AGC: Shrinking State Revenues Impact Transportation Work

While a new survey by the Associated General Contractors of America, along with data from construction technology firm Procore, indicates that overall construction activity is returning to pre-COVID-19 levels in many parts of the country, many transportation infrastructure projects are being delayed or cancelled outright due to declines in state revenues caused by the pandemic.

[Above photo by the Illinois DOT.]

“We heard early on during the pandemic that states like Florida were encouraging [highway] contractors to work more hours and closed more lanes on heavily-used roads due to lower traffic volumes,” explained Ken Simonson, AGC’s chief economist, during a conference call with reporters.

Ken Simonson

“But that was offset by states such as Pennsylvania which shut down everything during the first few weeks of the pandemic,” he pointed out. “That’s now being replaced by many states going, ‘Wow, look at the huge drop in fuel tax and toll road receipts.’ That is forcing many states to postpone or cancel projects that they were planning to put out for bid.”

Kristopher Lengieza, Procore’s senior director of business development, said the data his firm tracks regarding construction worker hours also shows a slowing in transportation project activity over the last few weeks.

“We did see the transportation sector get hit hard very early on in the pandemic, followed by a decent uptick of not just road work but an acceleration of other projects, notably transit,” he said.

“But now we are again seeing a slowdown in worker hours in the transportation space as projects that were expected to be let are not being let or not starting at all,” Lengieza added. “Also, with more motorists now getting back on road, it is no longer easy to shut down extra lanes to increase project work.”

Photo by the Illinois DOT

That is why AGC’s Simonson said it is so important for Congress to act on the $50 billion funding “backstop” request by state departments of transportation to make up for that lost revenue, as well as assure a five-year surface transportation funding bill is reauthorized; one that includes a substantial fiscal boost alongside a “lessening of strings” that prevent projects from getting started.

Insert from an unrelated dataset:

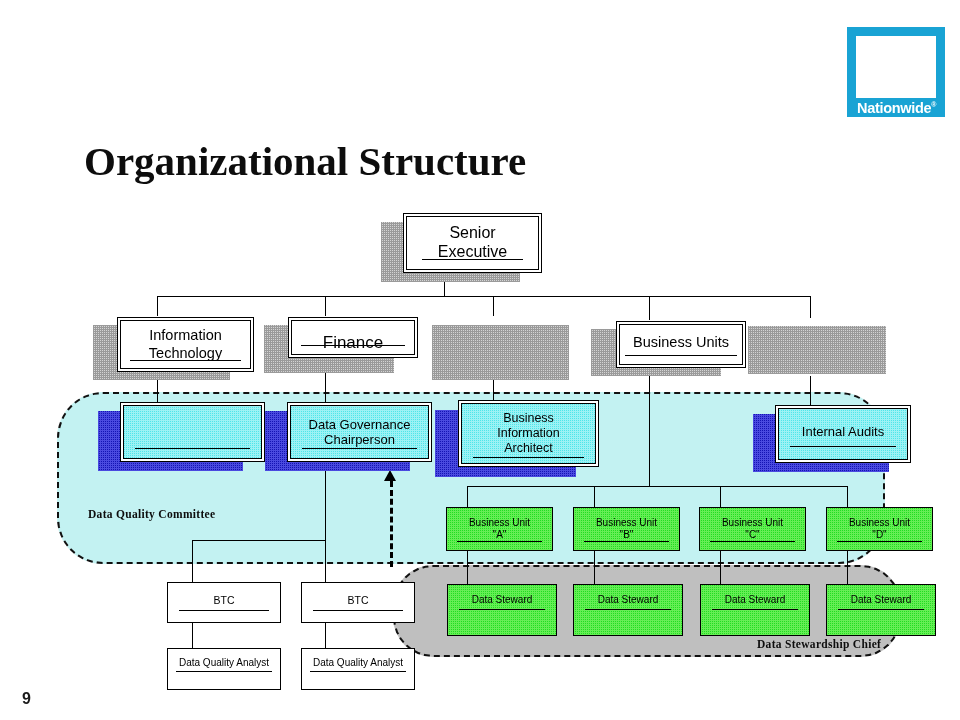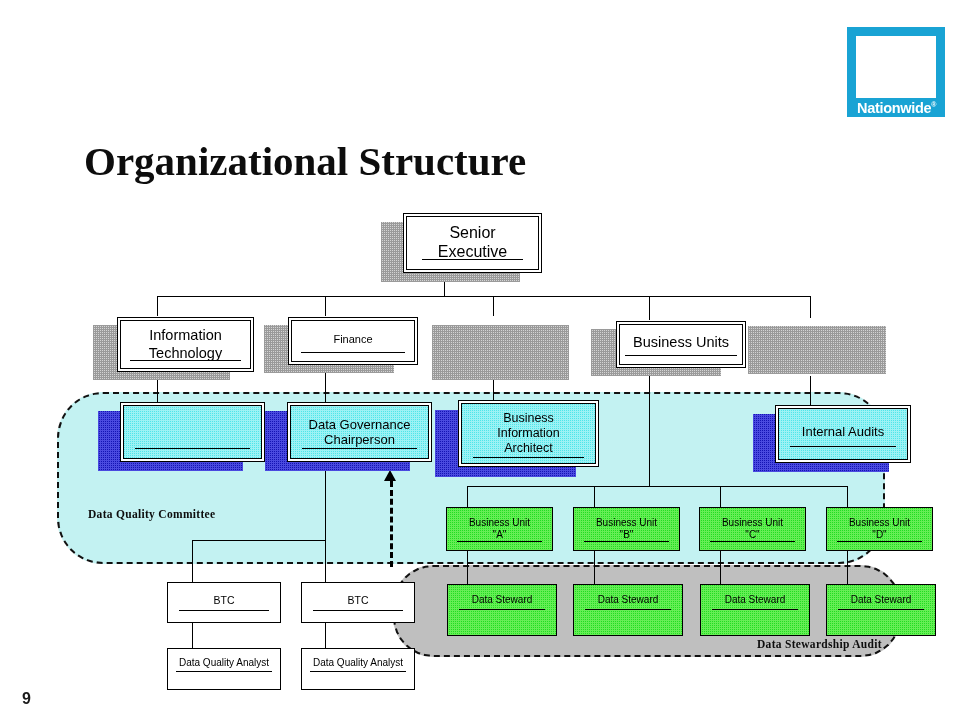"Finance" div.box { font-size: 11px -> 17px; height: 48px -> 41px; justify-content: none -> flex-end }
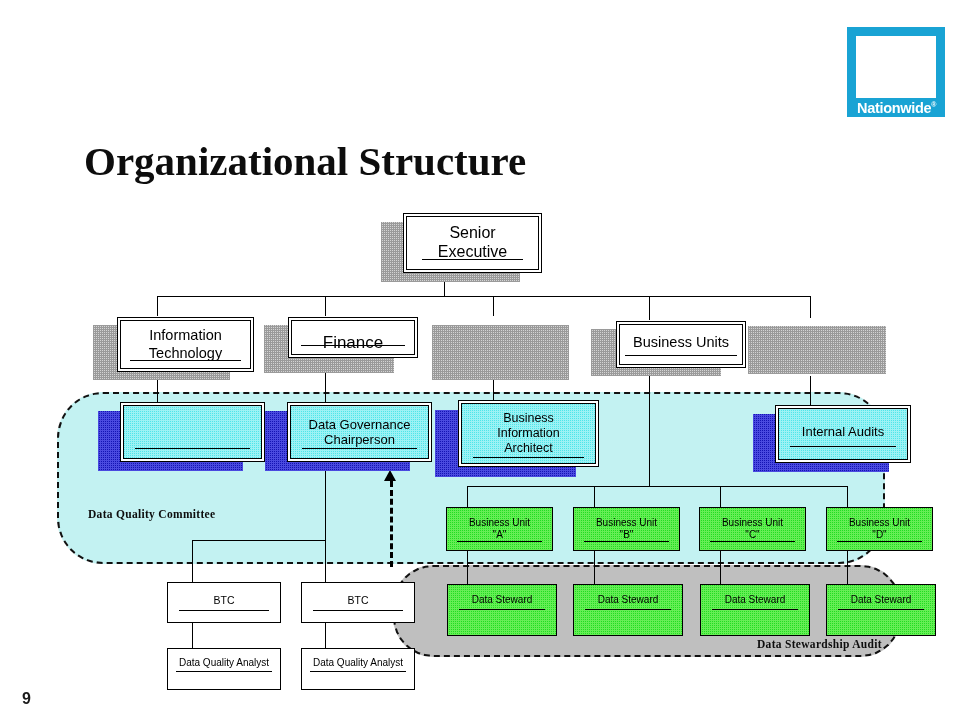"Data Stewardship Audit" div.region-label { text: Audit -> Chief }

“We really need to see both of those pieces of legislation get done in the next few weeks to keep construction contractors from laying off more employees,” he emphasized.

Simonson noted that fiscal support for state DOTs would come at a critical juncture as construction activity has returned to pre-COVID-19 levels in 34 states, according to AGC’s survey. Furthermore, only 8 percent of construction firms were forced to furlough or lay off workers in June while 21 percent report adding employees, compared to one-in-four firms letting workers go between March and May.

Photo by the Ohio DOT

“Many of the immediate economic impacts of the coronavirus have passed and, as a result, activity and hiring are up, a bit,” he explained. “But while the immediate crisis appears to have passed, we are just now beginning to appreciate some of the longer-term impacts of the pandemic on the industry.”

Simonson added that, moving forward, 12 percent of firms report they plan to furlough or lay off staff over the next four weeks while 17 percent anticipate adding to their headcount during that time span.

Yet even as more construction firms predict they will expand during the next several weeks, 42 percent do not expect demand will recover to normal levels for at least four months, and most of those firms expect recovery will take longer than six months.

He also noted that construction firms are counting on additional federal help to improve demand for construction and make it easier to return people to their payrolls, with 33 percent counting on Congress to boost infrastructure spending to offset declining private-sector demand.